L'audience a été suspendue de 10h12 à 10h22. À sa reprise, sur question du Tribunal, Me I______ a indiqué que son mandant – qui persistait à contester les faits – ne lui avait "pas donné d'instructions spécifiques pour plaider sur le fond du dossier".

Le Tribunal a retenu que le prévenu – valablement atteint – refusait de participer aux débats, faute d'avoir justifié de son absence, de sorte que les débats pouvaient être conduits en son absence en application de l'art. 366 al. 2 et 4 CPP.

Après l'audition de la partie plaignante, le Tribunal a entendu la plaidoirie de son conseil, avant de clore les débats. Le procès-verbal de l'audience, dûment signé, a été remis aux parties présentes, soit à la plaignante et à Me I______.

C. Dans sa requête, sous la plume de Me B______, A______ demande la récusation de la juge C______, lui reprochant de ne pas avoir autorisé son avocat à plaider, alors que celui-ci en avait fait la demande lors de la reprise de l'audience et avait donné lecture "séance tenante" de l'art. 367 al. 1 CPP. La juge – qui avait "répondu qu'en cas de défaut, la défense ne pouvait pas plaider" – avait violé les droits de la défense. En outre, elle avait refusé, à tort, la production de sa note d'honoraires.

Par ailleurs, le procès-verbal – qui n'avait pas été donné pour relecture, mais seulement pour signature de la dernière page – devait être rectifié "afin qu'il apparaisse clairement que Me I______ a[vait ]confirmé sa volonté de plaider". En outre, la phrase selon laquelle il n'avait pas reçu "d'instructions spécifiques de plaider sur le fond du dossier" devait être supprimée car elle ne "représentait" pas les explications données par Me I______ qui avait "toujours souhaité plaider la cause".

Il considérait que ces "violations crasses des droits de la défense" étaient "inadmissibles" et dénotaient un parti pris de la juge précitée. L'apparence de prévention de la magistrate ressortait du procès-verbal et s'était manifestée, lors de l'audience, par le refus, répété, de celle-ci "de laisser la défense exercer les droits les plus basiques du droit d'être entendu et d'égalité des armes, dont le respect est garanti tant par la Constitution fédérale que par la CEDH et ceci alors que le texte clair de la loi a été donné en audience ".
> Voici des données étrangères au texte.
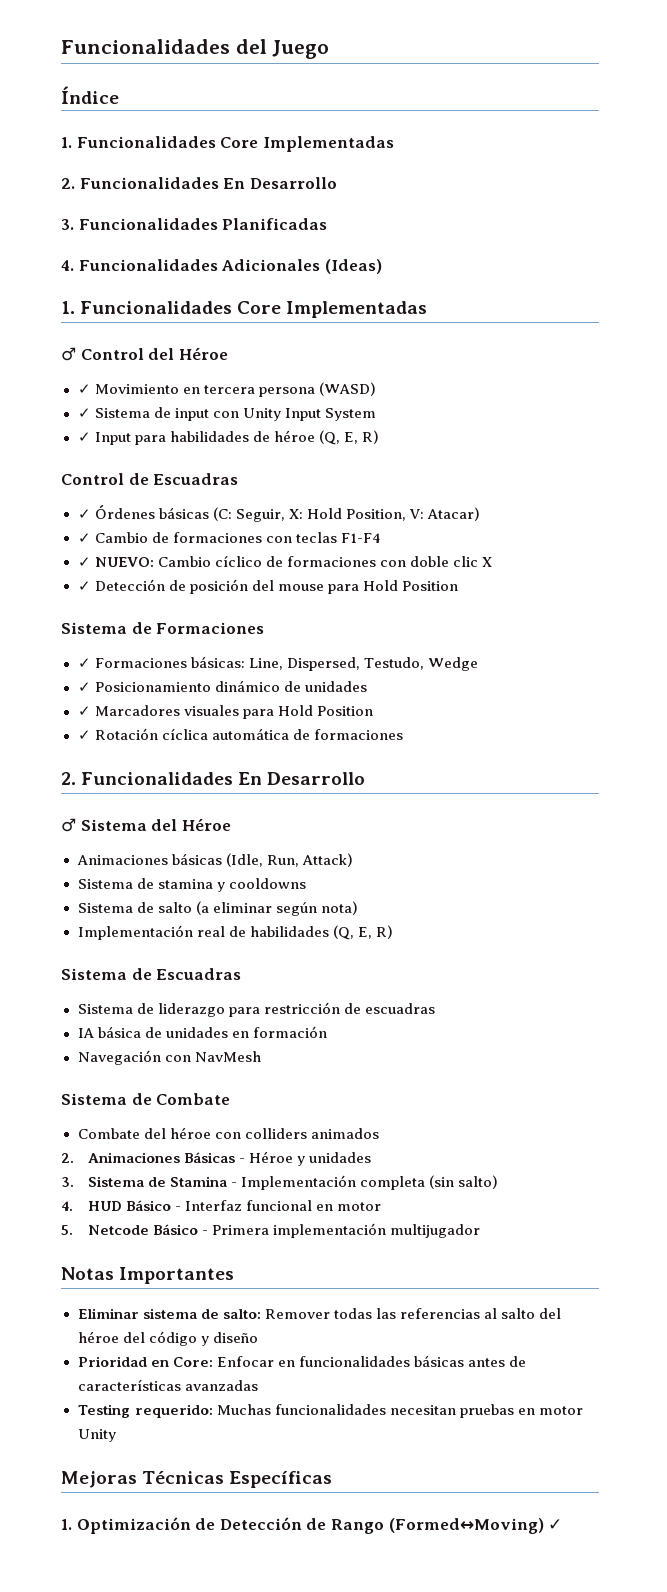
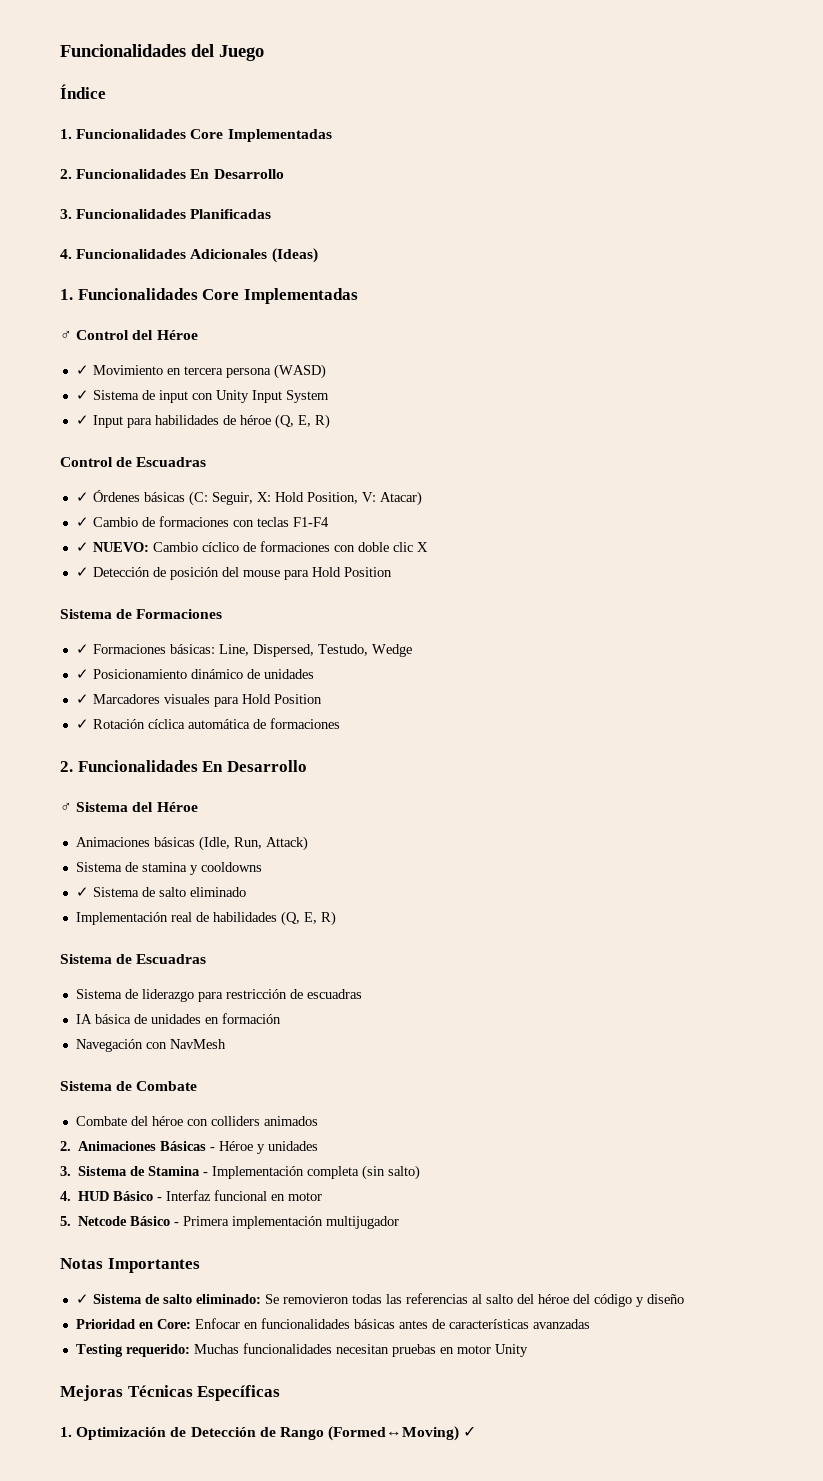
- Sistema de salto (a eliminar según nota)
+ ✓ Sistema de salto eliminado
- Eliminar sistema de salto: Remover todas las referencias al salto del héroe del código y diseño
+ ✓ Sistema de salto eliminado: Se removieron todas las referencias al salto del héroe del código y diseño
D. a. Dans son courrier du 11 avril 2025, C______ considère que l'audience s'était déroulée "normalement". Elle n'entendait pas rectifier le procès-verbal qui contenait "toutes les déclarations et remarques essentielles" faites en audience. Avant de signer le procès-verbal, le conseil du prévenu avait pu entendre ce qu'elle dictait "mot à mot" et "à haute voix" à sa greffière. Si celui-ci avait évoqué, en début d'audience, la question de la plaidoirie et la production d'une pièce, il n'en avait pas demandé à ce qu'il en soit fait mention au procès-verbal (sous la forme d'une note de la juge, par exemple). Il n'avait pas non plus soulevé d'incident, sollicité de rectification du procès-verbal, ni demandé à plaider après le conseil de la partie plaignante, de sorte que le Tribunal avait estimé qu'il y avait renoncé. Elle ajoutait que "si cette conclusion résultait d'un malentendu, le Tribunal serait disposé à réouvrir les débats".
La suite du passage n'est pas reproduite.